Analysis of lipid biosynthesis in flc mutants
In an attempt to get evidence for a hypothetical lipid flippase activity of Flc proteins we used standard tests to measure lipid biosynthesis in flc mutants.
For this 1Δ2Δ3tyΔ cells were labeled with [3H]-C16:0 or [3H]-myo-inositol after 16 h of culture with or without Doxy, the time it takes to see a slow down of the growth rate of Doxy-treated cells in comparison with non-treated cells (S3A Fig (Division times of single or combined flc mutants)). When the cells were grown with Doxy in the absence of 1.4 M sorbitol, [3H]-C16:0 incorporation into GPLs and sphingolipids in 1Δ2Δ3tyΔ cells was very low (Fig 4A). (Sphingolipids are the only polar lipids remaining after NaOH treatment). When grown in sorbitol, the synthesis rate of GPLs was brought back, although not to WT levels (Fig 4B). This difference could not be attributed to a difference in cell viability since colony forming units (CFU) after 16 h of culture on Doxy with and without sorbitol was the same (39 and 41%, respectively, compared to cells not treated with Doxy). In spite of reduced viability by this criterion, all cells still retained a full redox potential (see below). Differently from GPLs, sphingolipid biosynthesis remained inefficient in Doxy treated 1Δ2Δ3tyΔ cells even on sorbitol, both if [3H]-C16:0 or [3H]-myo-inositol was used to label cells (Fig 4C and 4D). In Doxy treated 1Δ2Δ3tyΔ mutants, the incorporation of [3H]-myo-inositol tended to remain in the form of phosphatidylinositol (PI) (Fig 4D). Accumulation of PI is expected when ceramides are not made in sufficient quantity since most PI is normally consumed by Aur1-Kei1 transferring inositol-phosphate from PI to ceramides thus generating inositolphosphorylceramides.

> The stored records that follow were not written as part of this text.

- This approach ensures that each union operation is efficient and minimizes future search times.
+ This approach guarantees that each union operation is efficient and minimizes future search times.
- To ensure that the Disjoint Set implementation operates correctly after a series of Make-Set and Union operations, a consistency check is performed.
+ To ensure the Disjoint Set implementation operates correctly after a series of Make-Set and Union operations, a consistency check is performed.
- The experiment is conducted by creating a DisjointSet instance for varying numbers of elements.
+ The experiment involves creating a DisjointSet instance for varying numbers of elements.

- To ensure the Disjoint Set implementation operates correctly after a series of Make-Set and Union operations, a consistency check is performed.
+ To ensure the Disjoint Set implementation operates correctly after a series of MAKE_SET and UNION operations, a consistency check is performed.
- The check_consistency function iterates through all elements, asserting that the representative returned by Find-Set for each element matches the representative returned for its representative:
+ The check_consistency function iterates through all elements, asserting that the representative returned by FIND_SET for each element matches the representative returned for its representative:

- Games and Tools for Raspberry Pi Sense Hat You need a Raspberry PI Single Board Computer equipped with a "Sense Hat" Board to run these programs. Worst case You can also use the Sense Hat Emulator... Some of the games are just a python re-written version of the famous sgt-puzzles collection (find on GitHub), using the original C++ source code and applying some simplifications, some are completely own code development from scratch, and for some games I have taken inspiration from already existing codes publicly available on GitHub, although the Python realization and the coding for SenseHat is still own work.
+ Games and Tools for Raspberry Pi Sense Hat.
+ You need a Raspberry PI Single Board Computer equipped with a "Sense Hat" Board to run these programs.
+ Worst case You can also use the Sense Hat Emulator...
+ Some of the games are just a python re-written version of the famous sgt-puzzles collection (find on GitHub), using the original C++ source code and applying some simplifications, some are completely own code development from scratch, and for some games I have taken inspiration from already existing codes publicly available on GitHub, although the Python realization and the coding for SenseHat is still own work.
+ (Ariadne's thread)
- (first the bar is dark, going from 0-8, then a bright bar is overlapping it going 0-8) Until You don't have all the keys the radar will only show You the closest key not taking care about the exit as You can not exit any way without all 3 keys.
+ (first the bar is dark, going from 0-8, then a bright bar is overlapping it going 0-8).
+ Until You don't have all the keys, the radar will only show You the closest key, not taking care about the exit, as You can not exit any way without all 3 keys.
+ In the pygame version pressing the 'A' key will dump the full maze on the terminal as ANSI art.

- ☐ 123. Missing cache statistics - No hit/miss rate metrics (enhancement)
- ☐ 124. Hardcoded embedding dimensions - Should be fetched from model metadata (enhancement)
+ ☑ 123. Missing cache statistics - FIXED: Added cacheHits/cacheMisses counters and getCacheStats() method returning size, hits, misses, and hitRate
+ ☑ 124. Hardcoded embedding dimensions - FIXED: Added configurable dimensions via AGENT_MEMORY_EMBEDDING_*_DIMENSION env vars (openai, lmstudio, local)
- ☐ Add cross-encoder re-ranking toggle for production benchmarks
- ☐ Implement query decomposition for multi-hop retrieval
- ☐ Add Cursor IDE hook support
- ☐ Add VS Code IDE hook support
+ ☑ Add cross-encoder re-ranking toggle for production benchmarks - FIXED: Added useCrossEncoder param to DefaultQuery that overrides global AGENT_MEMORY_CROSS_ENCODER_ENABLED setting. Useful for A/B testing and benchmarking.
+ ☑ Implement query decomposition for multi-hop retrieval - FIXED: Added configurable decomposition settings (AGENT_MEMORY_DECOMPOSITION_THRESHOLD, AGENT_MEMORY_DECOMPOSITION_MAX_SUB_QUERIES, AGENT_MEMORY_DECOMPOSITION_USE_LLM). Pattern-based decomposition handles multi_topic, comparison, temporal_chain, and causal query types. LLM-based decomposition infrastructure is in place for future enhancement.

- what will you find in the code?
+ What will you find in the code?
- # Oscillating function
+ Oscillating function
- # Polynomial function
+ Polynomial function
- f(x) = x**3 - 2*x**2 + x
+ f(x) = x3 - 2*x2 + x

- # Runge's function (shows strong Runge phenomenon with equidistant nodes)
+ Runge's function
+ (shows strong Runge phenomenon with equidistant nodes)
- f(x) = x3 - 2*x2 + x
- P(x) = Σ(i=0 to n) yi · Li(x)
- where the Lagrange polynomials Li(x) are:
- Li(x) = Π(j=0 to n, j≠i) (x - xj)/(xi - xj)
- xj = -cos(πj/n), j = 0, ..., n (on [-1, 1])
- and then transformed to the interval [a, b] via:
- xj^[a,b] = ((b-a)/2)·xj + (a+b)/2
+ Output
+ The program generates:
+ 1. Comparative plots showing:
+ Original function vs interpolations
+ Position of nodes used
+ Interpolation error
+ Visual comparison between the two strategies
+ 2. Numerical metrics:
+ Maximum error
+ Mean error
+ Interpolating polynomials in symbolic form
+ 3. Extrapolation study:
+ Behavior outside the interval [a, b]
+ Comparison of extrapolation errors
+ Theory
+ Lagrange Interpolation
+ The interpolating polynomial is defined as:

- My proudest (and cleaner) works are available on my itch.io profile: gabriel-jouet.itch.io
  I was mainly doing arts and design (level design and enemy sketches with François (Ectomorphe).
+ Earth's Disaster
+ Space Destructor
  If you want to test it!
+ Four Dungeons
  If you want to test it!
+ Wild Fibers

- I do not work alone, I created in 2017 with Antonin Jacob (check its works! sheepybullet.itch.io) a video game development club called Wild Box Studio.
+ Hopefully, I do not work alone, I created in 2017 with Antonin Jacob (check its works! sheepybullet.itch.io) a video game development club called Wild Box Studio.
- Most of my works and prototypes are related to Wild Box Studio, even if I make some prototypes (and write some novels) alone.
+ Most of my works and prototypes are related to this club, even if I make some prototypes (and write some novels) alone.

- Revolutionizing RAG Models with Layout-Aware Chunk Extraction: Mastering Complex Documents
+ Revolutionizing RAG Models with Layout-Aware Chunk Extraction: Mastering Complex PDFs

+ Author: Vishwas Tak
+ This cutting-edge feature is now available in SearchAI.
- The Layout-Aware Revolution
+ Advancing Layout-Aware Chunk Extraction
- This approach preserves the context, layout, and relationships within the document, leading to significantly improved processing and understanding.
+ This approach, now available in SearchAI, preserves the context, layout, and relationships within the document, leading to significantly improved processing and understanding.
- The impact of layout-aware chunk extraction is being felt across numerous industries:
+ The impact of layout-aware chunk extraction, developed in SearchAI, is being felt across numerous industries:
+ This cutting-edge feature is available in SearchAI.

Three possible reasons for the reduction of the lipid biosynthesis rate in Doxy treated 1Δ2Δ3tyΔ mutants came to our mind: 1) The proposed lack of FAD [30] would lead to a severe dysfunction of Ero1 and Pdi1 and a lack of proper oxidative folding of some ER proteins, also affecting enzymes involved in lipid biosynthesis [35]. 2) The reduced activity of the lipid biosynthetic enzymes would be related to the growth arrest the cells undergo when incubated with Doxy and 3) The flc mutants would indeed have a defect in flipping acyl-CoA or GPLs from the cytosol into the lumen of the ER.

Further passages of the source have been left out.